I’m not a lawyer, and I’m likely to mangle this analogy, but when I think about these two situations I keep coming back to the distinction between a friendly and a hostile witness. When you, as a lawyer, are questioning a “friendly witness” on the stand, you have an obligation to let them tell their story in their own way. With a hostile witness, however — a witness for the other side, or a witness for your side who has turned against you — you’re allowed to frame your questioning in such a way as to try to impeach their testimony or undermine their credibility.

So it is here, I think. Trần’s objection to Murphy’s piece isn’t that Murphy quoted Trần, but that Murphy selectively quoted Trần to make it appear that Trần agreed with a set of propositions Trần actually opposes. Trần may be right or wrong about that, but right or wrong it’s an objection that a friend would treat with more respect than Murphy has shown.

When Aura Bogado quoted Murphy’s past statements about Schwyzer, however, she was honest about her aim — she was trying to impeach Murphy’s position. When you’re arguing with someone, when you’re trying to refute their claims by dredging up contradictory things they’ve said in the past, you’re necessarily going to wind up quoting stuff they wish you wouldn’t, and it’s reasonable to give their objections less weight than you otherwise might.

Let me turn this discussion back on myself for one final example.

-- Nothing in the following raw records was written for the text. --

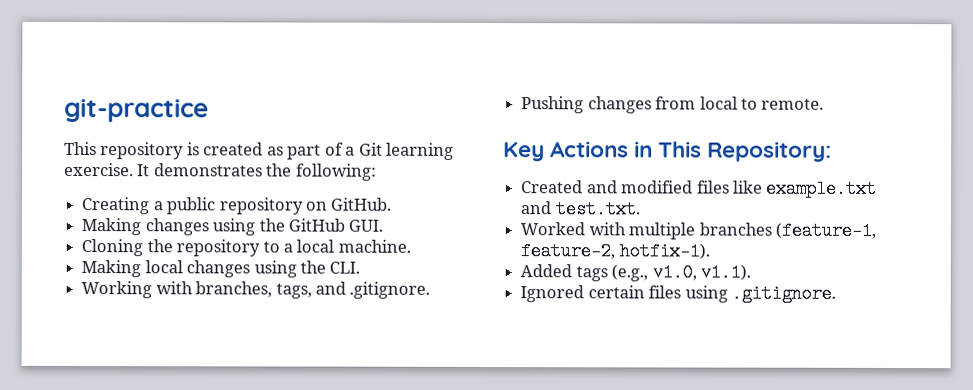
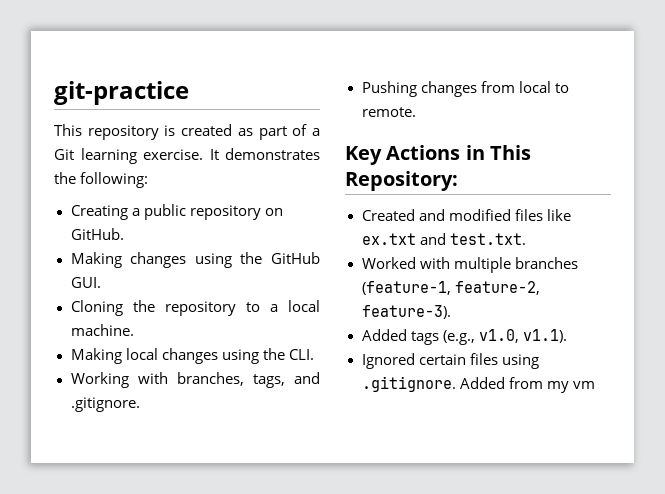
- Created and modified files like example.txt and test.txt.
+ Created and modified files like ex.txt and test.txt.
- Worked with multiple branches (feature-1, feature-2, hotfix-1).
+ Worked with multiple branches (feature-1, feature-2, feature-3).
- Ignored certain files using .gitignore.
+ Ignored certain files using .gitignore. Added from my vm

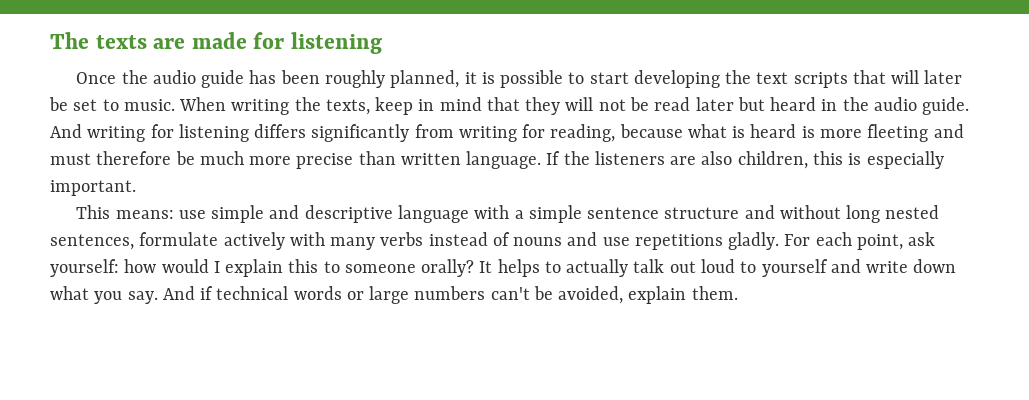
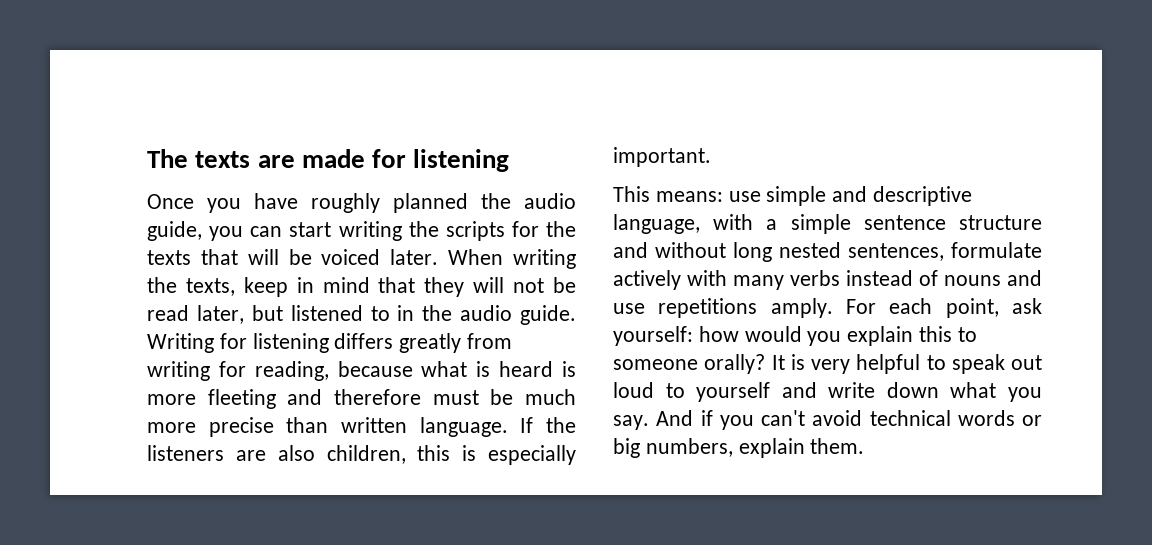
- Once the audio guide has been roughly planned, it is possible to start developing the text scripts that will later be set to music.
+ Once you have roughly planned the audio guide, you can start writing the scripts for the texts that will be voiced later.
- When writing the texts, keep in mind that they will not be read later but heard in the audio guide.
+ When writing the texts, keep in mind that they will not be read later, but listened to in the audio guide.
- And writing for listening differs significantly from writing for reading, because what is heard is more fleeting and must therefore be much more precise than written language.
+ Writing for listening differs greatly from writing for reading, because what is heard is more fleeting and therefore must be much more precise than written language.
- This means: use simple and descriptive language with a simple sentence structure and without long nested sentences, formulate actively with many verbs instead of nouns and use repetitions gladly.
+ This means: use simple and descriptive language, with a simple sentence structure and without long nested sentences, formulate actively with many verbs instead of nouns and use repetitions amply.
- For each point, ask yourself: how would I explain this to someone orally?
+ For each point, ask yourself: how would you explain this to someone orally?
- It helps to actually talk out loud to yourself and write down what you say.
+ It is very helpful to speak out loud to yourself and write down what you say.
- And if technical words or large numbers can't be avoided, explain them.
+ And if you can't avoid technical words or big numbers, explain them.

When I was debating journalistic ethics on Twitter the other night it was fairly late in the evening. I was in a relaxed mood, the conversation was moving very quickly, and I was tweeting in haste. I stand by the substance of everything I said, but there were a few grammatical infelicities and some language that was rather earthier than is my standard practice in public speech.

So let’s say that someone wrote a blogpost about that conversation, and quoted me in a way I found a bit embarrassing. As a matter of journalistic ethics, I’d have no grounds for complaint. I said that stuff, I said it in public, and it’s anyone’s right to quote it if they please. If Meghan Murphy wants to put those tweets on her blog, there’s nothing I can do about it, and not much chance I’d try.

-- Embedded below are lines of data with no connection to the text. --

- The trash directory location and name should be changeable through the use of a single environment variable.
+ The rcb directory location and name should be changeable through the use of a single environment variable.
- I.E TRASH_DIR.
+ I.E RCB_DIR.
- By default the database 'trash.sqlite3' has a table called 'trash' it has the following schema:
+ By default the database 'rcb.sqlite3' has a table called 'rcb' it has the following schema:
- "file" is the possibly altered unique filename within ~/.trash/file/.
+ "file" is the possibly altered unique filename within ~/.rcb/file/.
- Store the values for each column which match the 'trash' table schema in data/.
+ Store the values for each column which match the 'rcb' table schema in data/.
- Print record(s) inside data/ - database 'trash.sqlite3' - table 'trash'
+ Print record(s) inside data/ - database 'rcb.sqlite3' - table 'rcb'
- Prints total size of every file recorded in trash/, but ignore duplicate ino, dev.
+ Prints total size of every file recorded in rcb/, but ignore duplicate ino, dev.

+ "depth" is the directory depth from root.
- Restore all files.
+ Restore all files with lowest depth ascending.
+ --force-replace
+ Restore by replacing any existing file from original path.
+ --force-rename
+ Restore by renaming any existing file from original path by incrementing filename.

But let’s say it wasn’t Meghan Murphy who wrote the piece. Let’s say it was someone who presented themselves as my friend and ally. In that case I might well drop them a line asking if they wouldn’t mind paraphrasing instead of quoting, or inserting a strategic ellipsis or two. And if they didn’t comply, and I got the impression that their intent in not complying was to embarrass me, I might well conclude that they weren’t much of a friend or ally after all.

It’s not likely that I’d make a huge case out of such a disagreement, for a bunch of reasons, but I’d likely remember it. And if something like that happened in a situation in which the stakes were higher, I might well take my complaint public. I might even publicly request that they take a quote down. I’ve never done it, but I can see doing it, and I stand behind the reasons why I might.

•          •          •

I said during the conversation the other night that I found the moral fluidity surrounding these issues exciting, and several of the folks I was talking to responded that they didn’t find it exciting at all — just the opposite.

I definitely get where they’re coming from, and I think the fact that I’ve only rarely been a target of this kind of ire shapes my emotional response. But at the same time, I think what we’re seeing here is an articulation of a new — and increasingly coherent — set of moral principles. They’re not arbitrary, they’re not incomprehensible, and they’ve got real merit.

Note | In the last two paragraphs above, I originally used the word “ethical” where I meant “moral.” I’ve fixed it.